Let My People Know

"Whether a microbe or a galaxy, all are in the same proportion to Him"

 

On one hand, we feel God to be very near; on the other, as we see, He is very distant.

We call Him Father. 

We also call Him "Ein Sof" (Infinite). 

Actually, I need both these, especially when I am concerned with the question of Divine Providence. 

For whenever I move something — even to the slightest degree—it has a reason and a result. 

As the Tzadik said, lifting up a handful of sand and letting it run out through his fingers: "He who does not believe that every one of these particles returns exactly to the place that God wishes, is a heretic." 

Another image, attributed to the Baal Shem Tov, says that sometimes a great storm comes, hurls everything about, and causes the trees to shake violently so that the leaves fall. 
 
One such leaf may drop close to a worm, and it was for this the whole world was in a furor—that a worm may eat of a certain leaf.

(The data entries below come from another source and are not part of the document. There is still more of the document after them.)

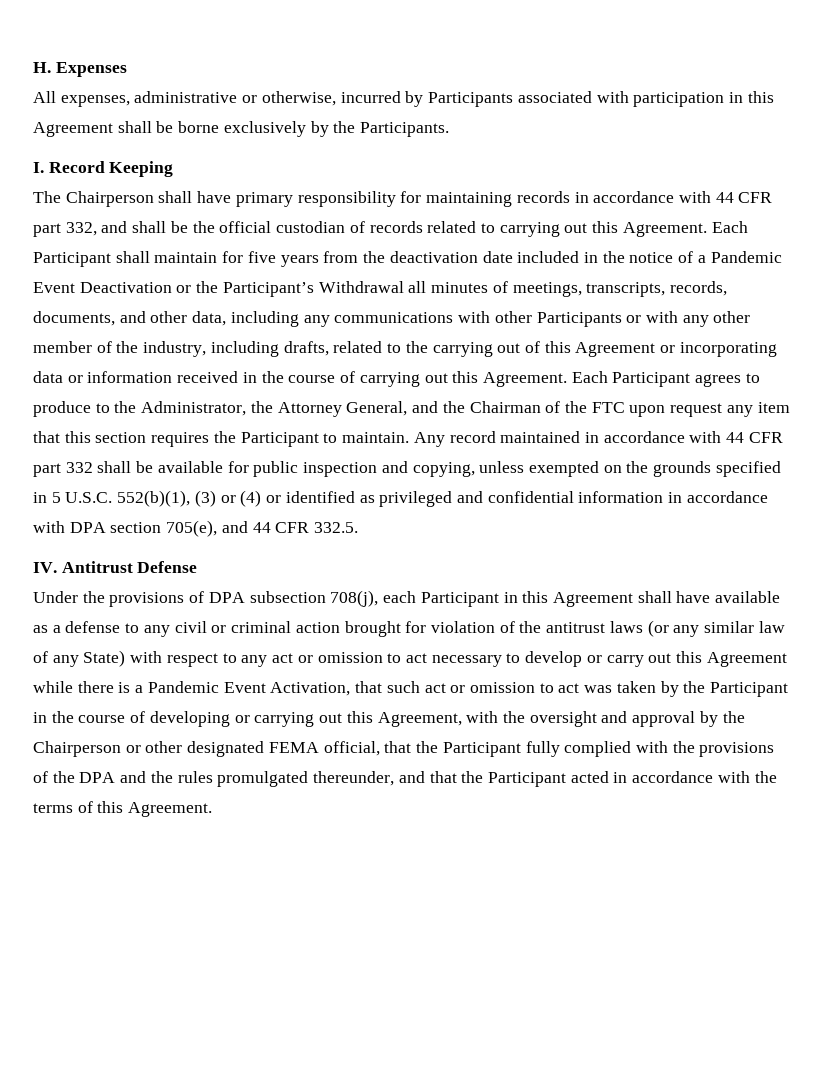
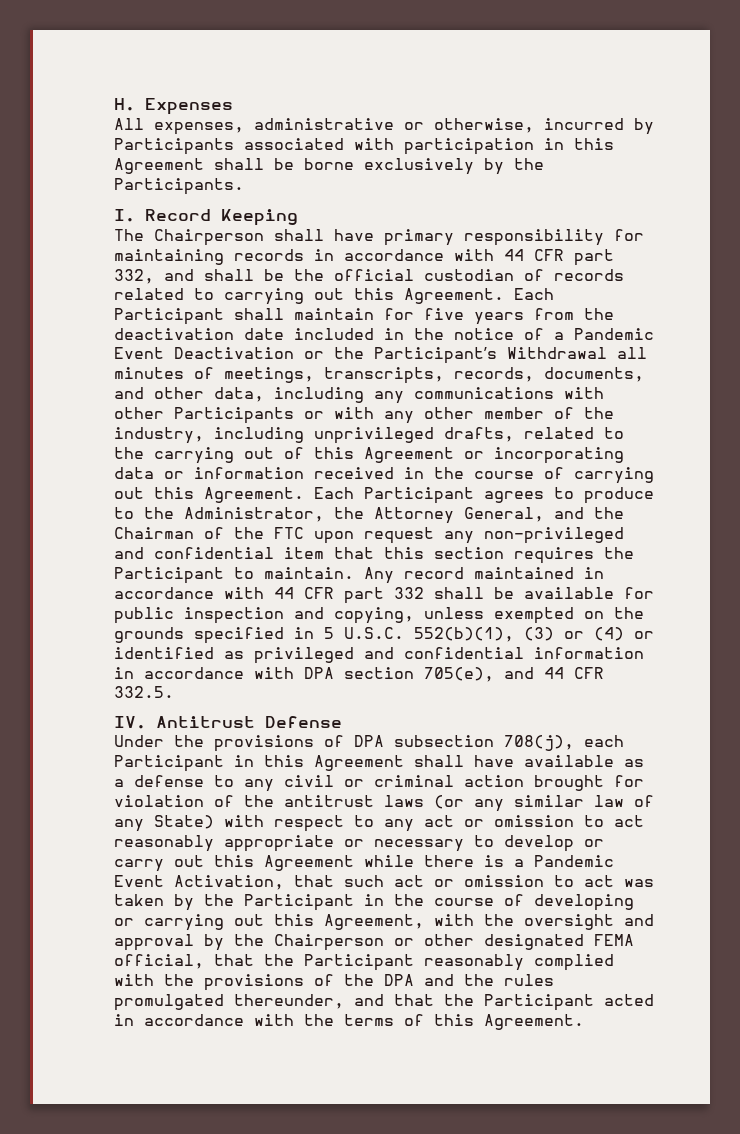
- Each Participant shall maintain for five years from the deactivation date included in the notice of a Pandemic Event Deactivation or the Participant’s Withdrawal all minutes of meetings, transcripts, records, documents, and other data, including any communications with other Participants or with any other member of the industry, including drafts, related to the carrying out of this Agreement or incorporating data or information received in the course of carrying out this Agreement.
+ Each Participant shall maintain for five years from the deactivation date included in the notice of a Pandemic Event Deactivation or the Participant’s Withdrawal all minutes of meetings, transcripts, records, documents, and other data, including any communications with other Participants or with any other member of the industry, including unprivileged drafts, related to the carrying out of this Agreement or incorporating data or information received in the course of carrying out this Agreement.
- Each Participant agrees to produce to the Administrator, the Attorney General, and the Chairman of the FTC upon request any item that this section requires the Participant to maintain.
+ Each Participant agrees to produce to the Administrator, the Attorney General, and the Chairman of the FTC upon request any non-privileged and confidential item that this section requires the Participant to maintain.
- Under the provisions of DPA subsection 708(j), each Participant in this Agreement shall have available as a defense to any civil or criminal action brought for violation of the antitrust laws (or any similar law of any State) with respect to any act or omission to act necessary to develop or carry out this Agreement while there is a Pandemic Event Activation, that such act or omission to act was taken by the Participant in the course of developing or carrying out this Agreement, with the oversight and approval by the Chairperson or other designated FEMA official, that the Participant fully complied with the provisions of the DPA and the rules promulgated thereunder, and that the Participant acted in accordance with the terms of this Agreement.
+ Under the provisions of DPA subsection 708(j), each Participant in this Agreement shall have available as a defense to any civil or criminal action brought for violation of the antitrust laws (or any similar law of any State) with respect to any act or omission to act reasonably appropriate or necessary to develop or carry out this Agreement while there is a Pandemic Event Activation, that such act or omission to act was taken by the Participant in the course of developing or carrying out this Agreement, with the oversight and approval by the Chairperson or other designated FEMA official, that the Participant reasonably complied with the provisions of the DPA and the rules promulgated thereunder, and that the Participant acted in accordance with the terms of this Agreement.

This, then, is the aspect of personal Providence. 

God's word activates and changes the world all the time; at every moment there is a totally new state of affairs. 

Whether a microbe or a galaxy, all are equally part of this and are in the same proportion to Him. 

This means that God is close to us without ceasing; nothing can occur without Him. 

To be sure, it includes the bad as well as the good.